Sunday, September 16, 2012

We have a ton of new releases due out soon that we thought we'd update you about.  

Ernest George Henham's Poe-influenced 1898 tale of Gothic horror and insanity, Tenebrae, will feature a new introduction and notes by Gerald Monsman and the gorgeous cover art of the original edition.  The novel concerns the narrator and his brother, both in love with the same woman.  They live on a remote estate in a large old house with their insane uncle, driven mad by abuse of alcohol and drugs.  When the narrator discovers his brother's affair with the girl he himself loves, he brutally murders him.  After the crime, he begins to see a giant spider, haunting him.  Is it the spirit of his murdered brother, or just a hallucination?  

Most Valancourt readers are by now familiar with Richard Marsh, most famous for his tales of mystery and the supernatural, such as The Beetle (1897).  But with our new volume of The Complete Adventures of Sam Briggs (1904-15), Marsh fans will discover a new side of this fascinating writer.  The Sam Briggs stories originally appeared in Strand Magazine, where they ran alongside A. Conan Doyle's Sherlock Holmes stories.  The first 11 stories in the collection reveal Marsh at his comic best, as Sam, a young, lower-middle-class clerk of 19, experiences a variety of adventures and misadventures, usually in hilarious fashion.  The second 12 stories show Sam enlisting in the British Army and serving in Flanders in the First World War, and chart his improbable adventures as he rises through the ranks and eventually earns the Victoria Cross.  The volume features many of the original illustrations and a new introduction and notes by Minna Vuohelainen.

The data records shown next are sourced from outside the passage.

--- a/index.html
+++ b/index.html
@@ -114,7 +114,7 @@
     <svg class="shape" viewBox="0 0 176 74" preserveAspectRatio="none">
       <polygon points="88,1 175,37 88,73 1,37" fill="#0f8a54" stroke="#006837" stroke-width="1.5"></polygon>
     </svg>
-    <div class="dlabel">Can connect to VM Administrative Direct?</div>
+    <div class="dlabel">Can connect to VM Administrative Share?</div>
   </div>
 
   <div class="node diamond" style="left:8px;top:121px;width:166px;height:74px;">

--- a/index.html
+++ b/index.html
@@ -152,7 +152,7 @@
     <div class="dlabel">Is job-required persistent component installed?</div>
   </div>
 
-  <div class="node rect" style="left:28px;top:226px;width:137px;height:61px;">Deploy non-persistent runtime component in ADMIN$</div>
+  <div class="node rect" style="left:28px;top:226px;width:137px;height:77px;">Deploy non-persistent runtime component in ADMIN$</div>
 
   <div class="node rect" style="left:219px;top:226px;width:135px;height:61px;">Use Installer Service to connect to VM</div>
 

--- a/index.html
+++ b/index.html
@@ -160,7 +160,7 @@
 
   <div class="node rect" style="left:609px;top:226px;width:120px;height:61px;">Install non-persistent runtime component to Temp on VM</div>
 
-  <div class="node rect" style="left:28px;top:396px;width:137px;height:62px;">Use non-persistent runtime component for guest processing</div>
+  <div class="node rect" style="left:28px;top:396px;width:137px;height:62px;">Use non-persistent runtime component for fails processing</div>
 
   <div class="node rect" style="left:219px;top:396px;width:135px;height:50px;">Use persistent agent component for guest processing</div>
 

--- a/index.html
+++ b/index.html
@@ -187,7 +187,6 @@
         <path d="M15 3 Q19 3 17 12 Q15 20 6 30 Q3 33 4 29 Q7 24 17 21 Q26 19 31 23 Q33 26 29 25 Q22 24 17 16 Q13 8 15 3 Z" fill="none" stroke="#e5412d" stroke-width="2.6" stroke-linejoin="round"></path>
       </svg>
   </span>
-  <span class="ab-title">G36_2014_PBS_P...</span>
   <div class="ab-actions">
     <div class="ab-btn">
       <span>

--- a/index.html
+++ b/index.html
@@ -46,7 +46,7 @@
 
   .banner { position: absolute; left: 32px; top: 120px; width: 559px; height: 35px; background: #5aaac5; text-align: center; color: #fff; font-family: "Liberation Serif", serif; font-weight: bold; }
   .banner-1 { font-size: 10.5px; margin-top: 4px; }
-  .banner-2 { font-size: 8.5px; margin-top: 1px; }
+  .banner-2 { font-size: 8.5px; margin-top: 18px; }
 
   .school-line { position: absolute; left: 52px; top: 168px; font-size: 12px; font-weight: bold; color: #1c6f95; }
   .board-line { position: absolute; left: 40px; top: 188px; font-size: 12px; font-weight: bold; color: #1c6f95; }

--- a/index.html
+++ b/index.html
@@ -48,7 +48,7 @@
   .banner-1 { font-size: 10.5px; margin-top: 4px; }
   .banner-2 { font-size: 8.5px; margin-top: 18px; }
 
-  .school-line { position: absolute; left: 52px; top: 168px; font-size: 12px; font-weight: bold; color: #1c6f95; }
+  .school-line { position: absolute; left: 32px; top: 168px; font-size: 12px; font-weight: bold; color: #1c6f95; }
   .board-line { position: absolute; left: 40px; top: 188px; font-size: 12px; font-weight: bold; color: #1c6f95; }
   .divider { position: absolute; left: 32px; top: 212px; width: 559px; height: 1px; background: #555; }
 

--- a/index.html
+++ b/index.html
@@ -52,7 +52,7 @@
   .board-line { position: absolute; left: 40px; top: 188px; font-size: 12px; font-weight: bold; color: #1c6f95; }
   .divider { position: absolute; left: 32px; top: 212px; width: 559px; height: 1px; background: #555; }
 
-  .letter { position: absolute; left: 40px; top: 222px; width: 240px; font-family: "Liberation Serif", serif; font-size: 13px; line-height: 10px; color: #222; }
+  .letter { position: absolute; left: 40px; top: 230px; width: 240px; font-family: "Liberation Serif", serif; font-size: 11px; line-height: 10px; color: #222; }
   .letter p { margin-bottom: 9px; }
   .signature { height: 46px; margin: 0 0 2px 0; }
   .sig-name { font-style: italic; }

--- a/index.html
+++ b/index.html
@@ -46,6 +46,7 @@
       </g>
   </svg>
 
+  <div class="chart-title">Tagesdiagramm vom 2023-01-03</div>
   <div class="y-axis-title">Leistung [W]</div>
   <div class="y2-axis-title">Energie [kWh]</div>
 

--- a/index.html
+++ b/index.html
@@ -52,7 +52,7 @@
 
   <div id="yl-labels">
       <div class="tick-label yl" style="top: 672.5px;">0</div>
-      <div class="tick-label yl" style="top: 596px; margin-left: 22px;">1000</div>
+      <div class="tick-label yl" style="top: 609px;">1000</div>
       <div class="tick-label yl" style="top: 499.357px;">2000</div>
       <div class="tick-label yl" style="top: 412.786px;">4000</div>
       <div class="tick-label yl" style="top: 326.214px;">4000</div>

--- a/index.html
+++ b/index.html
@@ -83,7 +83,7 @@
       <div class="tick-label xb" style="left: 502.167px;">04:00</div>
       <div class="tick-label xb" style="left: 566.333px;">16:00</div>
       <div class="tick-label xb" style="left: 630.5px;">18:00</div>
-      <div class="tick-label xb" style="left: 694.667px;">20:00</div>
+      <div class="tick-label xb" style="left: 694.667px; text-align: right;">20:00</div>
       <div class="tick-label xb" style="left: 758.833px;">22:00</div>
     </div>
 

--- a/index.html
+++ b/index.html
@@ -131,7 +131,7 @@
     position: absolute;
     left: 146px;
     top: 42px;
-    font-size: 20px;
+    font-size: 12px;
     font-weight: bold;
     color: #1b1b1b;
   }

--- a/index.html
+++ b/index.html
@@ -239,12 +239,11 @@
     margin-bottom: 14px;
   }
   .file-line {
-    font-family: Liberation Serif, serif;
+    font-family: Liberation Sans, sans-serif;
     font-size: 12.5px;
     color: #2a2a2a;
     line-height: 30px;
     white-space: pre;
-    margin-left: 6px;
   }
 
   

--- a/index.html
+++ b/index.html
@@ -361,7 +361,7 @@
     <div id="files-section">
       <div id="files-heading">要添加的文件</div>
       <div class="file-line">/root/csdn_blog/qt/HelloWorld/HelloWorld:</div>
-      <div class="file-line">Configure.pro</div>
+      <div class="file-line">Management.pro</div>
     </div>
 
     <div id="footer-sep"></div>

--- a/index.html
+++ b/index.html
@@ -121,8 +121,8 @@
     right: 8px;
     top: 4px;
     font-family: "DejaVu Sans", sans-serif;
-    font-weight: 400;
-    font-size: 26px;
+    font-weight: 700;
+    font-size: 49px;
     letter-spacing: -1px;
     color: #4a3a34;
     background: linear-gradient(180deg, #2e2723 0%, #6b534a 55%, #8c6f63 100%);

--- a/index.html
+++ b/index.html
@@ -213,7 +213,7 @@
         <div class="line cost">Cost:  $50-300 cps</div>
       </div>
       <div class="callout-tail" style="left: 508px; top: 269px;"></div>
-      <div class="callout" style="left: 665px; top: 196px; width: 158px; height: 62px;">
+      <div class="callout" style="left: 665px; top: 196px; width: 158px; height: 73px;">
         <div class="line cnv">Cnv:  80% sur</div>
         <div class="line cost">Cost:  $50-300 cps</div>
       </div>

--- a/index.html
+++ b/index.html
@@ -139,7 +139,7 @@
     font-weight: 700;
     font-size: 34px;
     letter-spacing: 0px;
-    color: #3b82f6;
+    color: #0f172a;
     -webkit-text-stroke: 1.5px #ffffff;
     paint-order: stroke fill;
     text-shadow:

Francis Lathom's The One Pound Note and Other Tales (1820) is a collection of three long stories or novellas that capitalized on two major trends of the moment: the increasing appetite for shorter fiction as opposed to four or five-volume novels, and the incredible popularity of Sir Walter Scott's Scottish fiction.  The curious title story, "The One Pound Note," contains very obvious and very surprising gay subtexts in a tale of two young men who form an intense friendship that ends in tragedy.  "The Prophecy" is a Scottish adventure-romance story, heavily tinged with Gothic elements; a third story rounds out the volume, along with a new introduction and notes by Max Fincher.

Finally, we are hard at work on G.W.M. Reynolds's The Mysteries of London (1845), a wonderful penny dreadful that is a real page turner.  And it's a good thing, since it runs to 1,200 pages, not a single one of them dull (we promise!)  This was perhaps the bestselling novel of the mid-Victorian era, much to the chagrin of the literary establishment and rivals like Dickens; it sold 50,000 copies a week and well over a million in all, but has been out of print for over a century.  Fans of Dickens's Bleak House and the works of other mid-19th century adventure novels by authors like Dumas and Sue will not want to miss this one.

And lastly, we'll be headed to Madison, Wis. for the North American Victorian Studies Association conference later this month, so if you're there, stop by our table and say hi!